* [Assignment] Repeat the records below exactly, beginning at the first line and finishing with the line that contains "[15,863,179,1027] [image] -> none".

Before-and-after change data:
##########

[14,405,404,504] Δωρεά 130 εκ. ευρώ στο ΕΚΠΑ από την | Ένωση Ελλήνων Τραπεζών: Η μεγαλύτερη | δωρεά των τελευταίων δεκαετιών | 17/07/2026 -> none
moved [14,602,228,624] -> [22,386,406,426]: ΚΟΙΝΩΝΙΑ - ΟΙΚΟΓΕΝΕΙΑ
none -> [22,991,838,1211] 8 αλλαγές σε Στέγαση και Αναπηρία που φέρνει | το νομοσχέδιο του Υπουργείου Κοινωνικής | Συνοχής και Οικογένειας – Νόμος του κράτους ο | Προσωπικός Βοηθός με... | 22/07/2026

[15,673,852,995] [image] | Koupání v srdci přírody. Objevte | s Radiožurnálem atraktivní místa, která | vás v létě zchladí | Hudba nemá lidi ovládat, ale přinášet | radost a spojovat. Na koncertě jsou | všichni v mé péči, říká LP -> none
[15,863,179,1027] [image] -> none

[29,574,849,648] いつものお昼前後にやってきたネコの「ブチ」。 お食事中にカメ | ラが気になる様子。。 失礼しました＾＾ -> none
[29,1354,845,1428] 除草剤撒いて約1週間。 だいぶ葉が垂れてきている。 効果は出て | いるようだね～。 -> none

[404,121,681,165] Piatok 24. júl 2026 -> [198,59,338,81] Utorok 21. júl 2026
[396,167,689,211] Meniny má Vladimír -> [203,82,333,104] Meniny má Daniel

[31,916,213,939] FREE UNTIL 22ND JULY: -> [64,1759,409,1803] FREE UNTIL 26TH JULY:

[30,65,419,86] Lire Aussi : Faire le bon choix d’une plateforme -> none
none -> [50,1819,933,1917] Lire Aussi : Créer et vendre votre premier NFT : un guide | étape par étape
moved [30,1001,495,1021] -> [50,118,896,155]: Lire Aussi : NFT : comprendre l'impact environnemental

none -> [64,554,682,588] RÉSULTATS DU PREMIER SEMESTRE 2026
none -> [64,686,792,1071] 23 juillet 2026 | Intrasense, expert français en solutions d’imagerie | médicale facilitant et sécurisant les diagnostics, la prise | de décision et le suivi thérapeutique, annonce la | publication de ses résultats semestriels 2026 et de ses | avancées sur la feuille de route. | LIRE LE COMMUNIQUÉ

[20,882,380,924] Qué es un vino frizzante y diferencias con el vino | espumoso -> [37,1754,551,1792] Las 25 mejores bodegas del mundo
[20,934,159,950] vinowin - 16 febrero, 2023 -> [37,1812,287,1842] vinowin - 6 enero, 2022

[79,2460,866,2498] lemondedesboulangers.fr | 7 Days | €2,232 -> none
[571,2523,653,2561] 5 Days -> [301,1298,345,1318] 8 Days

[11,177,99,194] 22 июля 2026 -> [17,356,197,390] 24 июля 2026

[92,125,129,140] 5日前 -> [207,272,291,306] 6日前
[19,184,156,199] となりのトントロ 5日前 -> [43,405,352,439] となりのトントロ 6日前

##########

* [Reply]
[14,405,404,504] Δωρεά 130 εκ. ευρώ στο ΕΚΠΑ από την | Ένωση Ελλήνων Τραπεζών: Η μεγαλύτερη | δωρεά των τελευταίων δεκαετιών | 17/07/2026 -> none
moved [14,602,228,624] -> [22,386,406,426]: ΚΟΙΝΩΝΙΑ - ΟΙΚΟΓΕΝΕΙΑ
none -> [22,991,838,1211] 8 αλλαγές σε Στέγαση και Αναπηρία που φέρνει | το νομοσχέδιο του Υπουργείου Κοινωνικής | Συνοχής και Οικογένειας – Νόμος του κράτους ο | Προσωπικός Βοηθός με... | 22/07/2026

[15,673,852,995] [image] | Koupání v srdci přírody. Objevte | s Radiožurnálem atraktivní místa, která | vás v létě zchladí | Hudba nemá lidi ovládat, ale přinášet | radost a spojovat. Na koncertě jsou | všichni v mé péči, říká LP -> none
[15,863,179,1027] [image] -> none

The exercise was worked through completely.